“Esta ideia surgiu, na realidade, através do nosso antigo professor Paulo Gaio Lima (1961-2021), que foi um grande pedagogo, e era uma ideia que ele tinha de também usar Zeca Afonso, com os alunos, para aprender o instrumento, pois, para ele, Zeca Afonso e todo o tipo de música têm muito a dizer e a ensinar a nível expressivo, o que é que é a música, o que é que é ser musical”, disse à Lusa Pedro do Carmo.
O músico realçou que para Gaio Lima, “Zeca Afonso tinha muitas mais valias no ensino da música” e a música popular devia “ser igualmente ensinada como é Bach ou Schubert, no ensino da música erudita ou de um instrumento como o violoncelo”.
Paulo Gaio Lima considerava que “a música do Zeca era subexplorada”, por estar conotado com o ativismo político.
“Na perspetiva do Paulo e o que ele nos dizia, era que o Zeca faz mais do que isso, era um experimental, era uma pessoa que experimentava imenso que descobriu imensas formas de expressão que ia buscar, ia beber a imensos sítios diferentes, e era um génio musical”, enfatizou o violoncelista.
Pedro do Carmo concorda com o seu professor Gaio Lima, considerando também que “o génio criativo de Zeca Afonso é muito subexplorado”, face ao seu ativismo político, “que não deixa de ser muito importante”.
O violoncelista afirmou que sentiram a necessidade de olhar José Afonso “pelos olhos da sua música, e respeitar essa expressividade”.
“Decidimos fazer isso para dois violoncelos, que é o nosso instrumento, o que sabemos melhor dominar, e tentámos, nos nossos arranjos, preservar essa expressividade do Zeca Afonso, em vez de adaptar o material [musical] ao instrumento, que é o que muitas pessoas fazem, e nós não quisemos fazer isso, quisemos ir à procura de um certo ruído ou de uma certa gestão do tempo que o Zeca Afonso usa, através do instrumento”, afirmou.
“Sermos nós a ajustarmo-nos às preciosidades do Zeca Afonso e não ao contrário”, enfatizou o músico.
“Era um Redondo Vocábulo”, “O Avô Cavernoso”, “Canção Vai e Vem” ou “Agora”, são alguns dos temas do repertório de José Afonso que adaptaram a dois violoncelos, assim como “Venham Mais Cinco”, que é interpretado a três violoncelos, com o qual fecham habitualmente os concertos, contando com a participação de Eva Aguilar.
Na quinta-feira, às 22h30, atuam em Odemira, e a 2 de setembro, pelas 17h30, na Biblioteca Nacional, em Lisboa.

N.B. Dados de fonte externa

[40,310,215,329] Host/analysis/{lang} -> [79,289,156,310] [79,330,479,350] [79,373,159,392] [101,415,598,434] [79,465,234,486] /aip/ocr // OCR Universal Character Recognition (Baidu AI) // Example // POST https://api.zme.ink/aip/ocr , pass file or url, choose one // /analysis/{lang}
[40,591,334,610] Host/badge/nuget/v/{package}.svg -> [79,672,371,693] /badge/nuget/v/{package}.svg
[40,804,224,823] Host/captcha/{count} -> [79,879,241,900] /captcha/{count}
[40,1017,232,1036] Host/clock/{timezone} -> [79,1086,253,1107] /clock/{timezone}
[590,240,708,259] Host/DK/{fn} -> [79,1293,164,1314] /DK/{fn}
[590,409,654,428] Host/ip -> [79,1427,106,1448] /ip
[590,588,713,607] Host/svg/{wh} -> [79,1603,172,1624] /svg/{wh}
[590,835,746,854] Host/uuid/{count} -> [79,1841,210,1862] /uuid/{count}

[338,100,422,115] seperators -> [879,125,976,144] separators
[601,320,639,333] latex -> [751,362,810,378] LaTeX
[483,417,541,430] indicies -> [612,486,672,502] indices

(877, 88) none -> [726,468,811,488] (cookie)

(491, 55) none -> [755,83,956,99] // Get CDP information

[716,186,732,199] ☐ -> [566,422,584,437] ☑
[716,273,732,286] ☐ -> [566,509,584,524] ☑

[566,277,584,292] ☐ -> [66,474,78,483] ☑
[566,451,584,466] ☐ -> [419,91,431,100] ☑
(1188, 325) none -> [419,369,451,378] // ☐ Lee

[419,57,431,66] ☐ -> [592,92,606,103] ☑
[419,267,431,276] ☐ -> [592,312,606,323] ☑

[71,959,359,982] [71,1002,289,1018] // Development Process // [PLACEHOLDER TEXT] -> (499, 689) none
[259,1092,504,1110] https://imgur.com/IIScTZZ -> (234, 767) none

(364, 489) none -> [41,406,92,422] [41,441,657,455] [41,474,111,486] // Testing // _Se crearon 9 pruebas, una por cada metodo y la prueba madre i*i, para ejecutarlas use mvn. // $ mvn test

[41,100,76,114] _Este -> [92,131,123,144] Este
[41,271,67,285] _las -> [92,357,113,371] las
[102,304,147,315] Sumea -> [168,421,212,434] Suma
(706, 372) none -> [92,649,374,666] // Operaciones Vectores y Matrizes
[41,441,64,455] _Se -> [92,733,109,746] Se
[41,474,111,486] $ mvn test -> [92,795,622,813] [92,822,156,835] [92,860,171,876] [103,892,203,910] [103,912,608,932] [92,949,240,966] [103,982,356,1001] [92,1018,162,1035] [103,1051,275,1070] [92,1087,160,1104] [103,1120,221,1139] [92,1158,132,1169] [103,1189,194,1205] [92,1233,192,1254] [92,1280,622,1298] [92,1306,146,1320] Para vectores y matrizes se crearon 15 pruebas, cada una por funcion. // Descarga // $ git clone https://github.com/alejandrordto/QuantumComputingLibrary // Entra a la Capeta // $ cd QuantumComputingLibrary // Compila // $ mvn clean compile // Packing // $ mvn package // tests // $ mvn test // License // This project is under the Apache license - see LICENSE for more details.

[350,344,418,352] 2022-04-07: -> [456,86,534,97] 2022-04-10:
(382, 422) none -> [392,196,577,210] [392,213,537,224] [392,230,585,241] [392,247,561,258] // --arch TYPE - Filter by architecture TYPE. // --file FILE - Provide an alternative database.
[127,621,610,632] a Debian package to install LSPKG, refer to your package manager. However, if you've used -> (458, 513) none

No dia seguinte, às 21h30, tocam na sala José Afonso da Casa da Cultura, em Setúbal.
Sobre o projeto, que inclui a edição próxima de um livro com as partituras dos temas e textos sobre José Afonso, o violoncelista disse: “Nós os três fomos estudando Zeca, ouvir, tentando reproduzir as pequenas nuances da sua voz, a pequena instrumentação, a dialógica, a guitarra, a guitarra/voz, tentámos reproduzir tudo isso de uma forma muito orgânica e fomos descobrindo também o Zeca musical, o que é que ele tenta explorar e o que não explora”.
Os músicos pretendem gravar um álbum do projeto no próximo ano ou em 2026. A ideia de editar um livro com as partituras vai ao encontro da ideia de Paulo Gaio Lima, no sentido de “disseminar” junto dos estudantes a música do “genial Zeca Afonso”, “na prática e no ensino do instrumento”.
O projeto, com uma vertente académica, é posto em prática no âmbito do cinquentenário do 25 de Abril, tendo recebido um apoio de 10.000 euros da Direção-Geral das Artes, no âmbito da linha de financiamento “Arte pela Democracia”.
“Nós não menosprezamos a componente política desta música, vai de mãos dadas, mas perceber todo o contexto histórico e social de cada canção tem uma influência na forma como vou interpretar”, realçou à Lusa.
Conhecer o contexto em que José Afonso criou uma canção “enriquece” a forma como se interpreta, defendeu o violoncelista, que criticou o facto de a música popular portuguesa não ser tida em conta no ensino da música erudita e do instrumento.
Pedro do Carmo e Lluïsa Paredes encontraram-se nos Países Baixos, no decorrer de uma residência artística. Paulo Gaio Lima foi professor de Pedro do Carmo na Escola Superior de Música de Lisboa, e da catalã Lluïsa Paredes na Academia Nacional Superior de Orquestra, da Metropolitana, também na capital.